On la doit à l’usage massif des antibiotiques chez l’Homme, mais aussi chez l’animal (voir encadré). La consommation répétée d’antibiotiques a exercé une pression de sélection sur les bactéries : les non-résistantes ont laissé la place à celles qui ont développé des résistances. Ces dernières peuvent alors se multiplier et se propager dans la population et provoquent des maladies qu’il faut traiter avec d’autres antibiotiques, générant de nouvelles résistances… Un véritable cercle vicieux. Ce phénomène, amplifié par une mauvaise utilisation de ces médicaments, est aujourd’hui présent dans tous les pays du monde.
Que faire pour limiter ce phénomène ?
- Réduire la consommation d’antibiotiques. La France est l’un des plus gros consommateurs européens d’antibiotiques (consommation moyenne supérieure de 3 % à la moyenne européenne). En 2011, 143 millions de boîtes d’antibiotiques ont été vendues en France. Or, il arrive que ces médicaments soient prescrits à tort pour traiter des infections virales (grippe, etc.) ou fongiques. Pour certaines maladies, comme l’angine, il existe des tests rapides permettant de savoir si elle est due à un virus ou non, mais ils sont encore sous-utilisés en France.
- En connaître le bon usage, en ne consommant pas un antibiotique prescrit à quelqu’un d’autre, ou en prenant son traitement jusqu’au bout, même si l’on se sent mieux. Ces mauvaises utilisations induisent des résistances. Pour lutter contre cela, certaines pharmacies expérimentent la vente d’antibiotiques à l’unité, dans 4 régions (Île-de-France, Lorraine, Limousin, Provence-Alpes-Côte d’Azur).
- Améliorer les conditions d’hygiène, en se lavant les mains très fréquemment (avec une solution hydroalcoolique par exemple), et en imposant une hygiène draconienne à tous les niveaux de la prise en charge médicale, à la ville comme à l’hôpital.
L’antibiotique le plus consommé en ville est l’amoxicilline, qui représente 32 % de la consommation totale.
En 2011, 143 millions de boîtes d’antibiotiques ont été vendues en France.
Le lavage des mains avec une solution hydro-alcoolique permet de limiter la transmission des bactéries résistantes d’une personnes à l’autre.
L’agriculture aussi en cause
En 2001, l’OMS avait estimé que 50 % des antibiotiques produits étaient destinés aux animaux, en particulier ceux d’élevage, chez lesquels les antibiotiques sont prescrits en prévention de maladies, mais aussi pour favoriser leur croissance – pratique interdite dans l’Union européenne depuis 2006, mais toujours d’actualité en Amérique du Nord, du Sud et en Asie.
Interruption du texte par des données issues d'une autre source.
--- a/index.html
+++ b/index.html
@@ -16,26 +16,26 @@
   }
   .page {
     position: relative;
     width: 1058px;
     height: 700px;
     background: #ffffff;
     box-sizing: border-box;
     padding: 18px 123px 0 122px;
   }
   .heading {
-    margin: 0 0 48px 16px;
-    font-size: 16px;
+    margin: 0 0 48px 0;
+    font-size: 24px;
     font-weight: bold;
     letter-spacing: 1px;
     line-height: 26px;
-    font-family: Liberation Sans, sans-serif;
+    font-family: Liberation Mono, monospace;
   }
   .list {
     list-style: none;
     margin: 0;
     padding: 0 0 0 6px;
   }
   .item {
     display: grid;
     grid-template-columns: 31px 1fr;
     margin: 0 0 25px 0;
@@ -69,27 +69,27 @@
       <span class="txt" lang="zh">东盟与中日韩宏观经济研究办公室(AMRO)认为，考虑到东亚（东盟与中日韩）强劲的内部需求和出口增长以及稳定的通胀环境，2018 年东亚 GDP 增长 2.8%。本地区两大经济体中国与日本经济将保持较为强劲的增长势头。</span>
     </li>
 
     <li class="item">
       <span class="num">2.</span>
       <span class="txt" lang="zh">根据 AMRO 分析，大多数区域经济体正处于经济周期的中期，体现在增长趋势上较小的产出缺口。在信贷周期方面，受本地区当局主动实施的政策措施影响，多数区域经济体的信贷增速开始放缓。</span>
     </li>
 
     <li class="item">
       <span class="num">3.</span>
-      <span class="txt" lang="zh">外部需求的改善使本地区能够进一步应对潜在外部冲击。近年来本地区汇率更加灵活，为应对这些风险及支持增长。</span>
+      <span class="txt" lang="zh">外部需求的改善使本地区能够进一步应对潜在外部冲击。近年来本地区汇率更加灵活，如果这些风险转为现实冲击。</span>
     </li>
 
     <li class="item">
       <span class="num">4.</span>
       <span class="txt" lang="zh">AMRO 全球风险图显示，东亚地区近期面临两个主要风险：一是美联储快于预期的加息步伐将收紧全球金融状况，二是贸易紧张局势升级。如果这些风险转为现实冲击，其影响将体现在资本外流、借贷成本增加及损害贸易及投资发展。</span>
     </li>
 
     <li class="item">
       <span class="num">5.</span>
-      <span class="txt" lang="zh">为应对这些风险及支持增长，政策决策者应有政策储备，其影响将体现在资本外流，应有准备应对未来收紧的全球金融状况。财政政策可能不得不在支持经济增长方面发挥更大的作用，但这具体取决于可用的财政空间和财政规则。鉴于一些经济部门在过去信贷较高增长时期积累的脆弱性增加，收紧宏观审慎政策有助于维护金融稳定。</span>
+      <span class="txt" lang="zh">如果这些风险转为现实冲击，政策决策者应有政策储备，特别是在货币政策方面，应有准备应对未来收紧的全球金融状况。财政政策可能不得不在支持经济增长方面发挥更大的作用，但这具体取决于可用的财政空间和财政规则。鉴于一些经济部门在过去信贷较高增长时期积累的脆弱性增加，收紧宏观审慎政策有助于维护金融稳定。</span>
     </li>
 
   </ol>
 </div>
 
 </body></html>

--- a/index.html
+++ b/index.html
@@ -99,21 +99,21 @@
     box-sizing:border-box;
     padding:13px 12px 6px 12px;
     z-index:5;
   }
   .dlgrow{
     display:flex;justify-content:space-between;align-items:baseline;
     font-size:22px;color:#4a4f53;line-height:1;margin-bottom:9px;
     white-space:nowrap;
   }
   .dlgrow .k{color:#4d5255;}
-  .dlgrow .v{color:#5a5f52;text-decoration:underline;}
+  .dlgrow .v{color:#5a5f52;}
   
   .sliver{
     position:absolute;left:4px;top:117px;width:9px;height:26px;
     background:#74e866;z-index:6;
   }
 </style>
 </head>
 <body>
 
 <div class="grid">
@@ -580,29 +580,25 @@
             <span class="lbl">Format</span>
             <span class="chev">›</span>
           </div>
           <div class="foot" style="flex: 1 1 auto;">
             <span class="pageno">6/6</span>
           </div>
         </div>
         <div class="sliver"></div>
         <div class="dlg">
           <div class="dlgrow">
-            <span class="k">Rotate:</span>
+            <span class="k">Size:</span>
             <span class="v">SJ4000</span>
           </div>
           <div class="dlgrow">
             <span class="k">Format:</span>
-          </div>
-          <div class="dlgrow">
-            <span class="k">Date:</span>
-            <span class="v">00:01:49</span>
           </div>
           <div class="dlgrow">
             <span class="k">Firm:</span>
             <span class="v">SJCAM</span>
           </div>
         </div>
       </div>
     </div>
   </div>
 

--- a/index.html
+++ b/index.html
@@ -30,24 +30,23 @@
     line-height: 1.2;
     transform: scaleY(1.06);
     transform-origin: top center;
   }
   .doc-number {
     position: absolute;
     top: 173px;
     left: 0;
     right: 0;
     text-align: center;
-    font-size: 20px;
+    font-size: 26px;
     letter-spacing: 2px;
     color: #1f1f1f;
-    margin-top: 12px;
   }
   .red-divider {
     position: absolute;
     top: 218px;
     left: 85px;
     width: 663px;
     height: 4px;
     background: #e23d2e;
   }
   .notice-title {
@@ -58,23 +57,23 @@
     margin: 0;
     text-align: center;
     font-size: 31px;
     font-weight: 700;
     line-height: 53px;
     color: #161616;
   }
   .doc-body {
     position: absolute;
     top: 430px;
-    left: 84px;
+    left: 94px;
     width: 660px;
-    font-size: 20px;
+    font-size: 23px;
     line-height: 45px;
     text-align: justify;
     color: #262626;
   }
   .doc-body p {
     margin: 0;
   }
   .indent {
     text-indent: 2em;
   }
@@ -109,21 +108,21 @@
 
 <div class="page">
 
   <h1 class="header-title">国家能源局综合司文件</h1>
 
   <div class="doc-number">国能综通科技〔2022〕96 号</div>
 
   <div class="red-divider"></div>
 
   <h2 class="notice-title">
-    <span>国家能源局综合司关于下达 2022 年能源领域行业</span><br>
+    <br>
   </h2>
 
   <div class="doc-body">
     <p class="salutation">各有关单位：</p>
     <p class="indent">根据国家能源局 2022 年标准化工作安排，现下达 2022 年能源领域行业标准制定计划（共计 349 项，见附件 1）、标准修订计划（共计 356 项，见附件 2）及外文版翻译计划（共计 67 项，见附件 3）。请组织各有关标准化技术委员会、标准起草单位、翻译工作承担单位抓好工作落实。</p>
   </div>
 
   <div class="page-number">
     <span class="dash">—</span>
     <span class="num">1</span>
Les bactéries antibiorésistantes des animaux peuvent se transmettre à l’Homme, par la consommation des aliments contaminés par ce type de bactéries par exemple (salmonelles, etc.).
En France, les hôpitaux au cœur de la problématique
Ce sont eux qui prennent en charge et concentrent les cas d’infections résistantes. De plus, la consommation d’antibiotiques est plus élevée dans les hôpitaux qu’en ville. Des estimations rapportent que 4 patients sur 10 hospitalisés en ont reçu un jour donné en 2011, contre seulement 30 personnes sur 1 000 en ville.